Alejandro de Hales

 II

Los Franciscanos llegan a París en 1219 y se establecen en Saint-Denis con la radicalidad de las exigencias evangélicas señaladas en la Regla. En 1224 el maestro Haymon de Faversham, natural de Inglaterra, ingresa en los Menores con otros tres maestros. Agnello de Pisa, Custodio a la sazón de París, parte para Inglaterra, y le sucede en el cargo Haymon de Faversham. Es lógico que el docente inglés se preocupe de la formación de los jóvenes que entran en la Orden seducidos por el ideal seráfico. Luis, rey de Francia, dona a los religiosos una serie de tierras y edificios en 1234, que son ampliados en 1239. En 1262 se termina el convento llamado de los Cordeleros con la iglesia dedicada a Santa María Magdalena. En ella se celebra la predicación universitaria los días de fiesta, y los domingos en la iglesia de Santiago de los Predicadores.
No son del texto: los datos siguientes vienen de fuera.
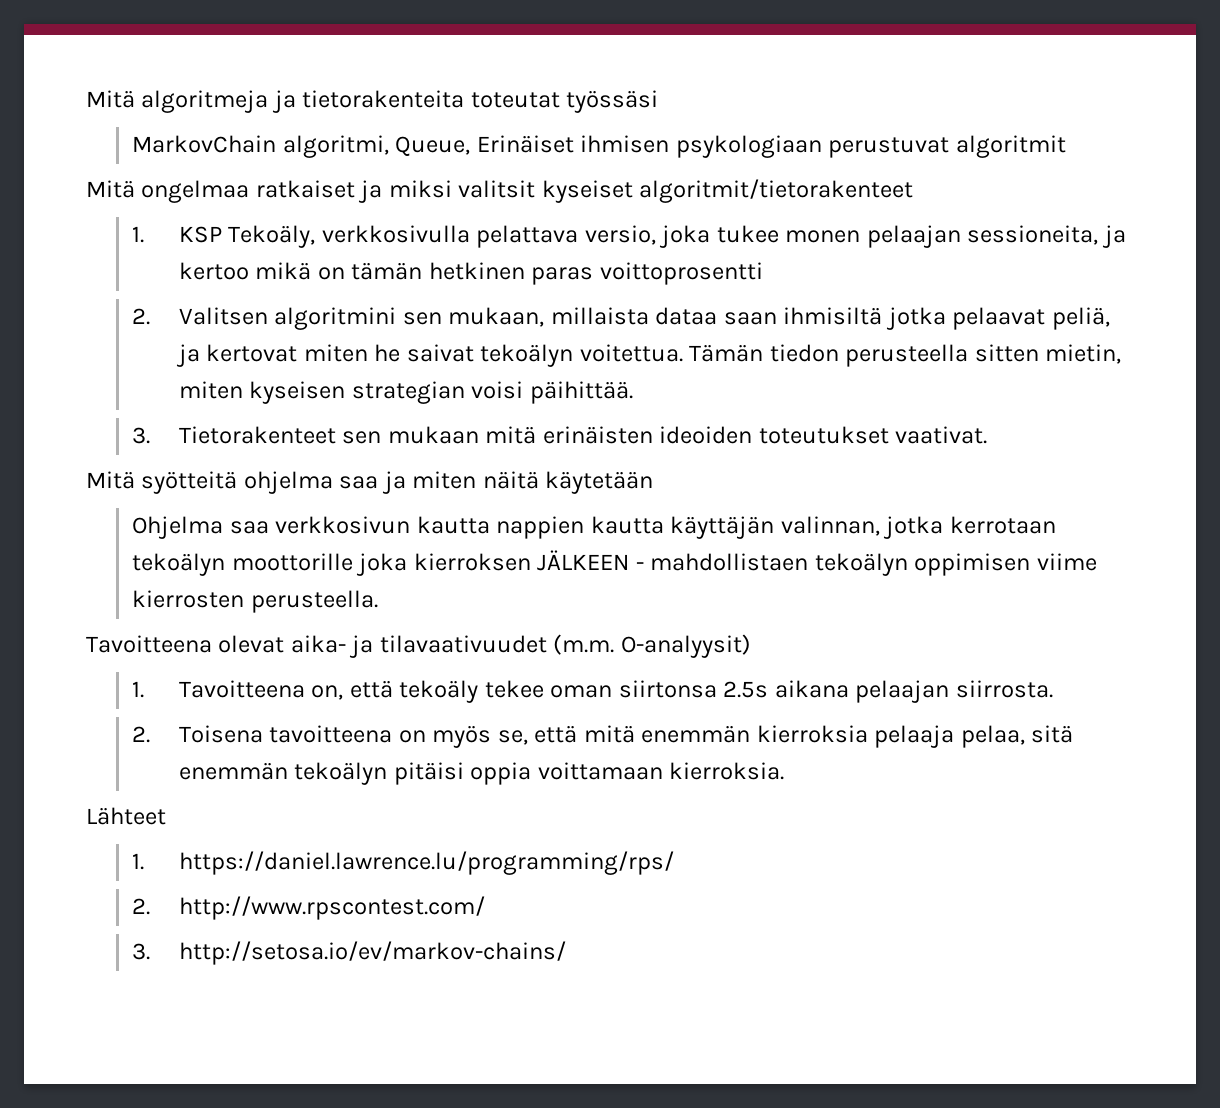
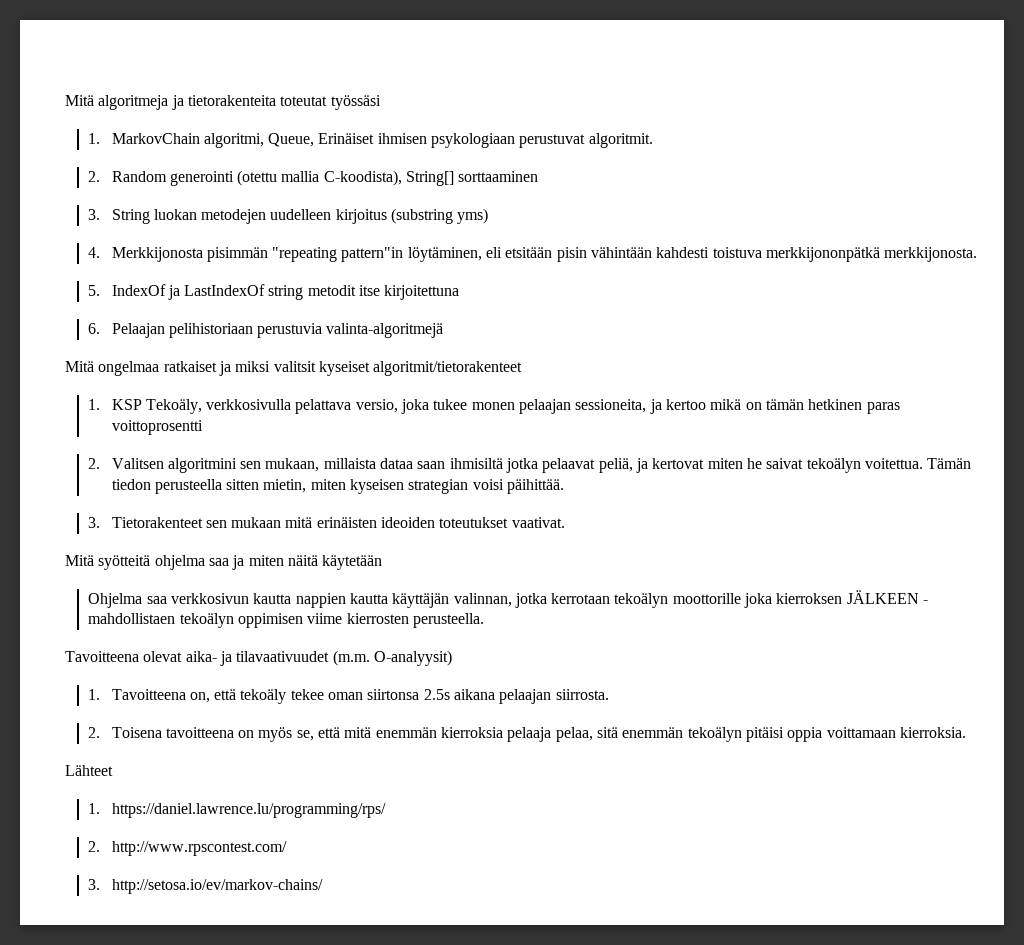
(659, 101) none -> [88,133,101,144] 1.
[955,135,1066,158] algoritmit -> [588,133,653,148] [88,170,539,186] [88,208,489,224] [88,247,978,262] [88,284,460,300] [88,323,444,338] algoritmit. // 2. Random generointi (otettu mallia C-koodista), String[] sorttaaminen // 3. String luokan metodejen uudelleen kirjoitus (substring yms) // 4. Merkkijonosta pisimmän "repeating pattern"in löytäminen, eli etsitään pisin vähintään kahdesti toistuva merkkijononpätkä merkkijonosta. // 5. IndexOf ja LastIndexOf string metodit itse kirjoitettuna // 6. Pelaajan pelihistoriaan perustuvia valinta-algoritmejä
La Orden de Santo Domingo funda y ocupa dos cátedras muy pronto con Rolando de Cremona en 1229 y Juan de Saint-Gilles en 1230, maestro que ingresa en los Predicadores trasladando su cátedra al convento de Santiago. Su Estudio queda organizado al poco de su estancia en París. Los Menores, venidos a la ciudad del Sena con otra finalidad, poco a poco aprovechan su presencia en París para establecer su Estudio propio, con los inconvenientes de su extrema pobreza y de una visión evangelizadora más amplia y que va más allá de la formación estrictamente universitaria.

El Papa Gregorio IX aprueba esta donación de San Luis rey en 1236. Ese mismo año entra en el convento de los Cordeleros Alejandro de Hales, ya nombrado como uno de los cuatro grandes maestros de la Universidad de París que pusieron las bases de la Escolástica. Tenía unos cincuenta años. Y no es extraño que, al margen de las motivaciones personales, se le invitara desde las más altas instancias eclesiales a trasladar su magisterio a la sede de los Menores. Alejandro de Hales se une a Juan de la Rochela que por este tiempo enseña en el Estudio de los Menores. Los dos aparecen como maestros en 1938, según Jordán de Giano, y los dos fallecen en 1245. En todo este tiempo se crean las condiciones necesarias para que los seguidores de Francisco de Asís puedan dedicarse a la objetivación de la fe y enriquecer su carisma evangélico desde la perspectiva universitaria.

La presencia de Alejandro de Hales en el Estudio de los Menores trae consigo la influencia de su magisterio, que ya estaba marcado en el plano metodológico al introducir para los estudiantes la lectura en el aula de las Sentencias de Pedro Lombardo (Glosa, 1220-1227) y las Cuestiones disputadas como método dialéctico mediante el cual se ampliaban temas apenas iniciados en las Sentencias y se abordaban otros colaterales al ámbito estrictamente teológico. Las Sentencias y las Cuestiones vehiculan la doctrina tradicional de los Padres, sobre todo de Agustín, y la importancia de la Escritura como ciencia divina revelada, y en ellas comienza a hacerse presente, como hemos visto, la incorporación de la comprensión de la ciencia aristotélica.

Ampliando lo dicho antes sobre los Maestros de París, añadamos que, para Alejandro de Hales, la creación y la redención constituyen las dos grandes obras divinas por las que Dios mantiene su relación con sus criaturas. El “bien que se expande por sí mismo” da origen en los creyentes a una experiencia existencial de Dios que plenifica la dimensión ontológica que supone la gracia. Por esto defiende que la encarnación del Verbo se haya llevado a cabo al margen del pecado de Adán, dentro de una perspectiva amorosa de la creación y en la cual la presencia de Cristo supone una ratificación de la bondad creacional contra la acción del pecado(62). De esta manera el alma humana conserva sus cualidades esenciales después de la caída original. Ella posee la capacidad para hacer el bien acentuada por la acción de la gracia. Cuando peca el creyente, la conversión hace posible el redescubrimiento de la primera imagen divina por la semejanza que supone la gracia que aporta la redención de Cristo, por lo que se marca el grado mayor del amor de Dios a su criatura. Y también se expresa que el pecado no ha dañado esencialmente al hombre, por cuanto sus potencias tienden con normalidad a sus objetos y sus sentidos espirituales pueden perfectamente gustar ya a Dios en la historia.